Compressing Massive Sequencing Data with Multiple Attribute Tree

Abstract

The significant drop in DNA Sequencing costs caused by Next-Generation Sequencing has led to the production of massive amounts of raw sequencing data. This data is stored in FASTQ files, which are text files containing a large number of reads, each composed of a short DNA sequence and its associated identifier and quality score. The DNA sequence is a string of fixed length over the alphabet Σ = {A, C, T, G, N}, the identifier is an arbitrary string that is sequencer-dependent, and the quality score is a string of the same length as the DNA sequence, indicating for each base how confident the sequencer was when determining it. These files can range from a few gigabytes to hundreds of gigabytes, which poses a Big Data challenge, as the growth of generated sequencing data now exceeds the decrease of storage hardware price. Therefore, storing and transmitting such data requires more performant compression algorithms than general purpose compressors such as gzip, the de facto standard. Many different specialized compressors have been proposed to tackle this problem.

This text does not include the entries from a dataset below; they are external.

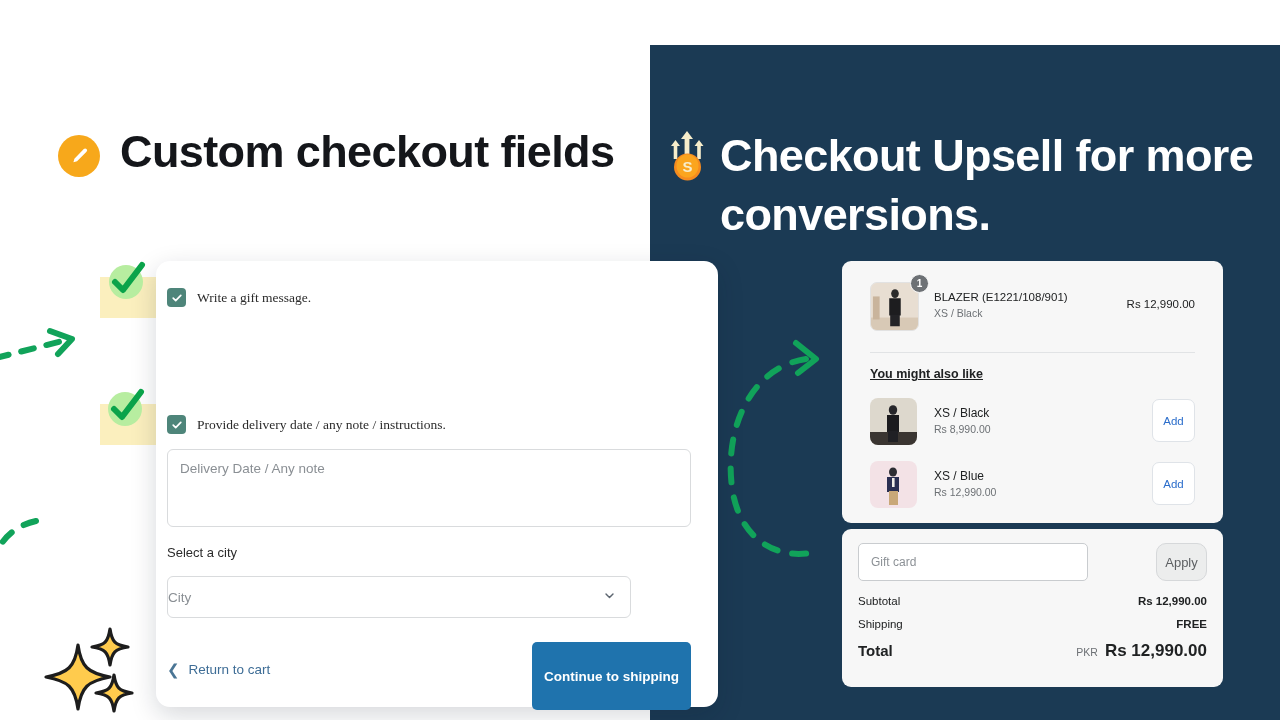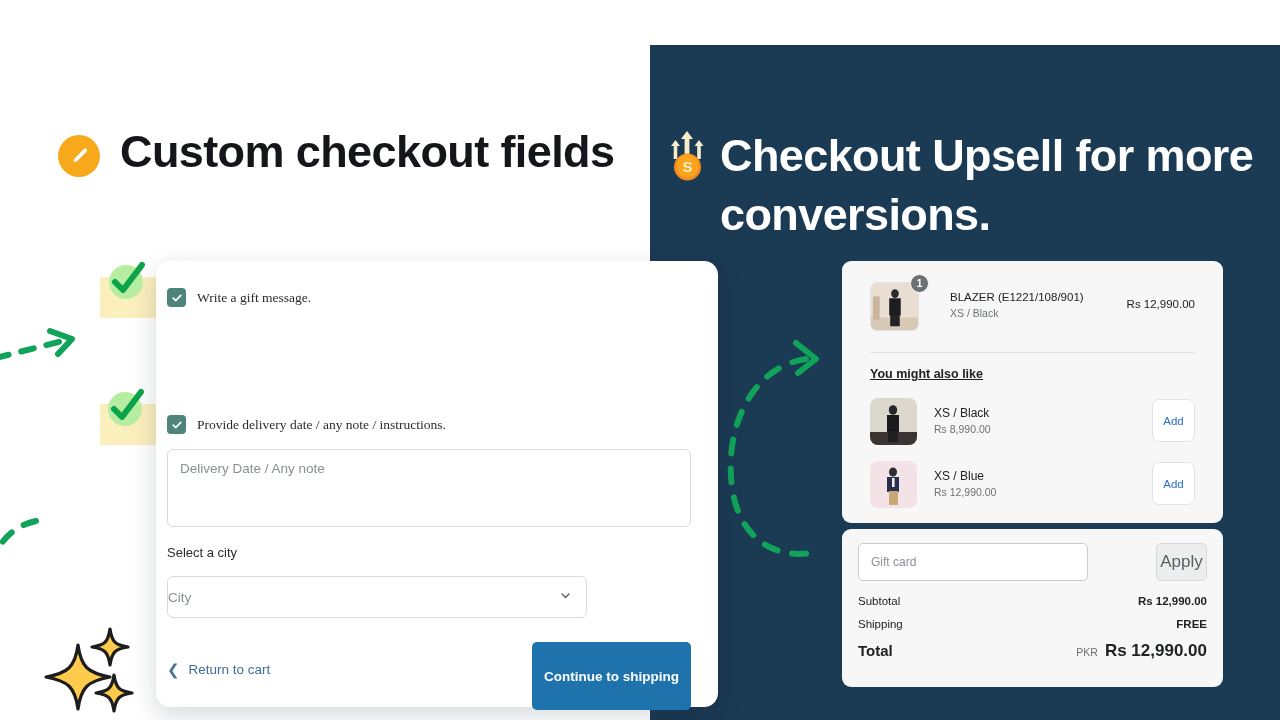"BLAZER (E1221/108/901)" .li-text { left: 80px -> 64px }
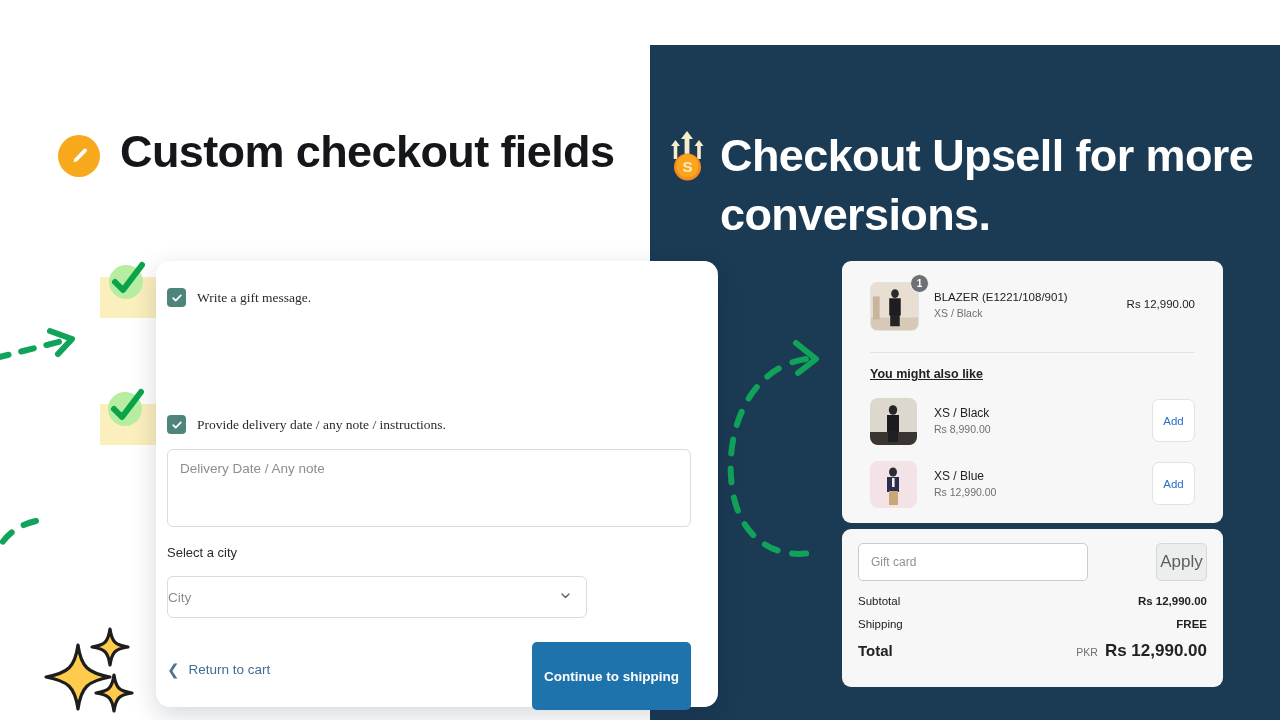"Apply" .apply-btn { border-radius: 5px -> 10px; font-size: 17px -> 13px }
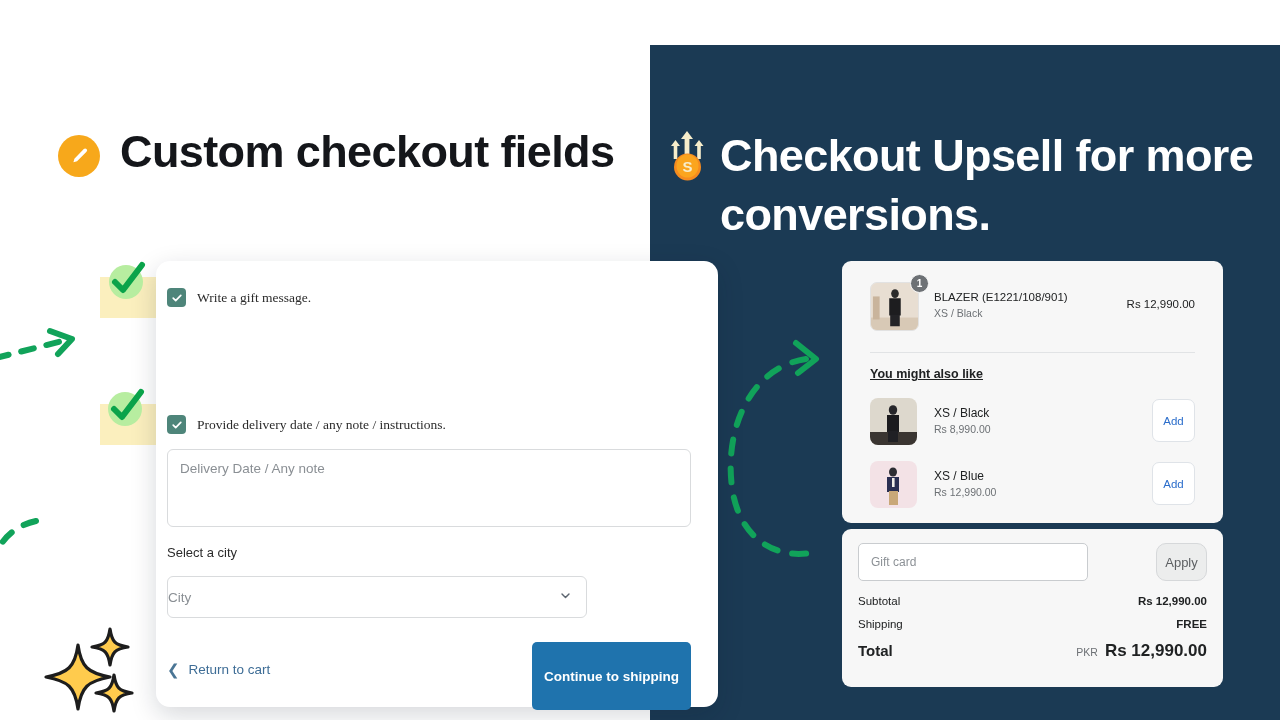"City" .field.city { width: 420px -> 464px }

In this thesis, we review currently existing compressors for FASTQ files and we propose a novel compression algorithm for DNA sequences, MATC, for Multiple Attribute Tree Compression. Our algorithm divides DNA sequences into k-mers, i.e., substrings of length k, and performs column-wise compression using a multiple attribute tree. In our case the multiple attribute tree is a complete tree where each node is a k-mer and each leaf represents the sequence formed by the concatenation of its parent k-mers. The tree is then stored using level-order traversal and k-mers are compressed using Huffman encoding.

We show that our algorithm offers compression ratios comparable to the current specialized compressors. Moreover, we propose a distributed version of our algorithm, allowing the compression of larger files across a cluster of machines. This allows compression to be processed in the cloud, rather than on commodity hardware, which will become less and less suited to handle the growing size of generated sequencing data.